Collection entries
※ ※ ※

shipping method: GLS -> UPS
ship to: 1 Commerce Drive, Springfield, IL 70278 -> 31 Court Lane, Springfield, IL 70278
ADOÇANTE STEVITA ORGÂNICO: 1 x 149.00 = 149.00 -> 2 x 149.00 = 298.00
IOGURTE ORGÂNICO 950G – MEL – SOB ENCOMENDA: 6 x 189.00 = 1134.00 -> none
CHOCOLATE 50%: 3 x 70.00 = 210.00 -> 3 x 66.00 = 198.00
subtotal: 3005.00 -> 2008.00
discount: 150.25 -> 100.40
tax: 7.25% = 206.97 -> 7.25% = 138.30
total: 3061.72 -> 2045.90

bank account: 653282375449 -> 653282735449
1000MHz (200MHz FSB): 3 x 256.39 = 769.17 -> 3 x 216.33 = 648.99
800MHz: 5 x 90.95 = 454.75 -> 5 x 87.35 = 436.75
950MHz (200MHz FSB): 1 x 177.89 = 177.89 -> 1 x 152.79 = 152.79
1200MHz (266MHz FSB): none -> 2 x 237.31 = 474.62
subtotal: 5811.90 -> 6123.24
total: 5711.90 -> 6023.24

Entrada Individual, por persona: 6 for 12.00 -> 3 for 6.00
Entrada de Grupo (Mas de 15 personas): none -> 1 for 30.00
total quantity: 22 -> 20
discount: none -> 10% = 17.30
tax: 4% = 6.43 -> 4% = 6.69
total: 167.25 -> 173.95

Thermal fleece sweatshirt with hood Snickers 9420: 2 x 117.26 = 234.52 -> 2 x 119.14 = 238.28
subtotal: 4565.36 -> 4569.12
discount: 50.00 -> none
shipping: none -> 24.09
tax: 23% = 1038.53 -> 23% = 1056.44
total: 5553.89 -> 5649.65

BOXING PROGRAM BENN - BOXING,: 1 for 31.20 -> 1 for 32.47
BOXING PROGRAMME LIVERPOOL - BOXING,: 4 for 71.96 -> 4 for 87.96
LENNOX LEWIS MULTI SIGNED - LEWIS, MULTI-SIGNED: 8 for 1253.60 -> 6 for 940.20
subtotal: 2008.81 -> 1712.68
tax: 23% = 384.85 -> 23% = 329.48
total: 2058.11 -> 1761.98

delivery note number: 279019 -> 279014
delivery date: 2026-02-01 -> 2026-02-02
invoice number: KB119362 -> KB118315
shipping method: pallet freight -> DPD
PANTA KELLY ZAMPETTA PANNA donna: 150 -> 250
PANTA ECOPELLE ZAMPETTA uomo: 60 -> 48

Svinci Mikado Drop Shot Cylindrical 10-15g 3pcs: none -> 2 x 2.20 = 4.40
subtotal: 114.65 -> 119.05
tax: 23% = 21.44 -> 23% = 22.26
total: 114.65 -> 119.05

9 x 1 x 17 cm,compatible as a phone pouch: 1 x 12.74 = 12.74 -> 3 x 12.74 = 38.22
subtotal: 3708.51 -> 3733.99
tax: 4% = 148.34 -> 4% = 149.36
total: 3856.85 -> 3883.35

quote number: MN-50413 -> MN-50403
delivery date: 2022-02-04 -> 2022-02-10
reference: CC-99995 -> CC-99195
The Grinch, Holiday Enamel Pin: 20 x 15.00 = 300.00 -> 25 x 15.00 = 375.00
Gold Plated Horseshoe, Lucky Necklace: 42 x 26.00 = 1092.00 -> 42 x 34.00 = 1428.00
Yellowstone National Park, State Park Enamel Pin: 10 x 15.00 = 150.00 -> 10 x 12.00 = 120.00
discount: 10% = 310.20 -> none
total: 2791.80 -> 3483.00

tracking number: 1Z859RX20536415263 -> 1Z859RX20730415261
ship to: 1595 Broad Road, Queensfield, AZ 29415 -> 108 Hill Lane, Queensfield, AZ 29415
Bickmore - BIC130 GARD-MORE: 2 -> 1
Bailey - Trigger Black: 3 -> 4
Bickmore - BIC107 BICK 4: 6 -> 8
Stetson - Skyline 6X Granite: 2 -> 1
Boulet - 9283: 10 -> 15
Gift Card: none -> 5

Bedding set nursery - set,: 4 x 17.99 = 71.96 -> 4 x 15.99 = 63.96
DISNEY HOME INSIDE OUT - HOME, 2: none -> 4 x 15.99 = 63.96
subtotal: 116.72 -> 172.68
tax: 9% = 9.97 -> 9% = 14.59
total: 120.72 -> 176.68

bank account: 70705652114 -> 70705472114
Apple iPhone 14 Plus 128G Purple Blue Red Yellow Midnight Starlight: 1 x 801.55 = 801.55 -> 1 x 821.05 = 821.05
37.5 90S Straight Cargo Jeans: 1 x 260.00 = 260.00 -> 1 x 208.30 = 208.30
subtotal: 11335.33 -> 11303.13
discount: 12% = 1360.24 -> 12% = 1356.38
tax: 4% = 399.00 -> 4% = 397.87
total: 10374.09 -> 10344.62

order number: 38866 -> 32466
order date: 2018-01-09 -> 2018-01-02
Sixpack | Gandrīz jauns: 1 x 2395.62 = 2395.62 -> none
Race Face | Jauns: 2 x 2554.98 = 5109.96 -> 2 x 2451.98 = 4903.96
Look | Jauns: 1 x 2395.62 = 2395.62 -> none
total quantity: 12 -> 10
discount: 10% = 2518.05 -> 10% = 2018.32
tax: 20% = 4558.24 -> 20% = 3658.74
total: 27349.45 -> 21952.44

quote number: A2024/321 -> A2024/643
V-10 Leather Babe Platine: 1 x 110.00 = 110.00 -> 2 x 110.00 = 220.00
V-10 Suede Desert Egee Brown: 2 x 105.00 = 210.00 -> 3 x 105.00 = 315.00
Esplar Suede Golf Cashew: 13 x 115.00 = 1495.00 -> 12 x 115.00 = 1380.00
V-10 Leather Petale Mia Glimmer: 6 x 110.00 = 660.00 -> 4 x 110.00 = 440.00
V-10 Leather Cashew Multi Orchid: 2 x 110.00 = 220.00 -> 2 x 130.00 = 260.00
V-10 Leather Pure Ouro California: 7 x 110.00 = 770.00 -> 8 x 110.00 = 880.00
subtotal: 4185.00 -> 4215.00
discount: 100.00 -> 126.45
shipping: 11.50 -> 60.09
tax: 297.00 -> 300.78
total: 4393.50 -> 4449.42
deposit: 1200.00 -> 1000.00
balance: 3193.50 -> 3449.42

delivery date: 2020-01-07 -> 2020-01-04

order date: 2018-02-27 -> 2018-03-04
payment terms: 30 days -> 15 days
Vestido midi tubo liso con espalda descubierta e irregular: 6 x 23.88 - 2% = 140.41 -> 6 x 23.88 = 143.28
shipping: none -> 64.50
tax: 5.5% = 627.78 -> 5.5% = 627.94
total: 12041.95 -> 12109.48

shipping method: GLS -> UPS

※ ※ ※

Return all lines above that mention the word "account".

▶ **EXERCISE ANSWER**
bank account: 653282375449 -> 653282735449
bank account: 70705652114 -> 70705472114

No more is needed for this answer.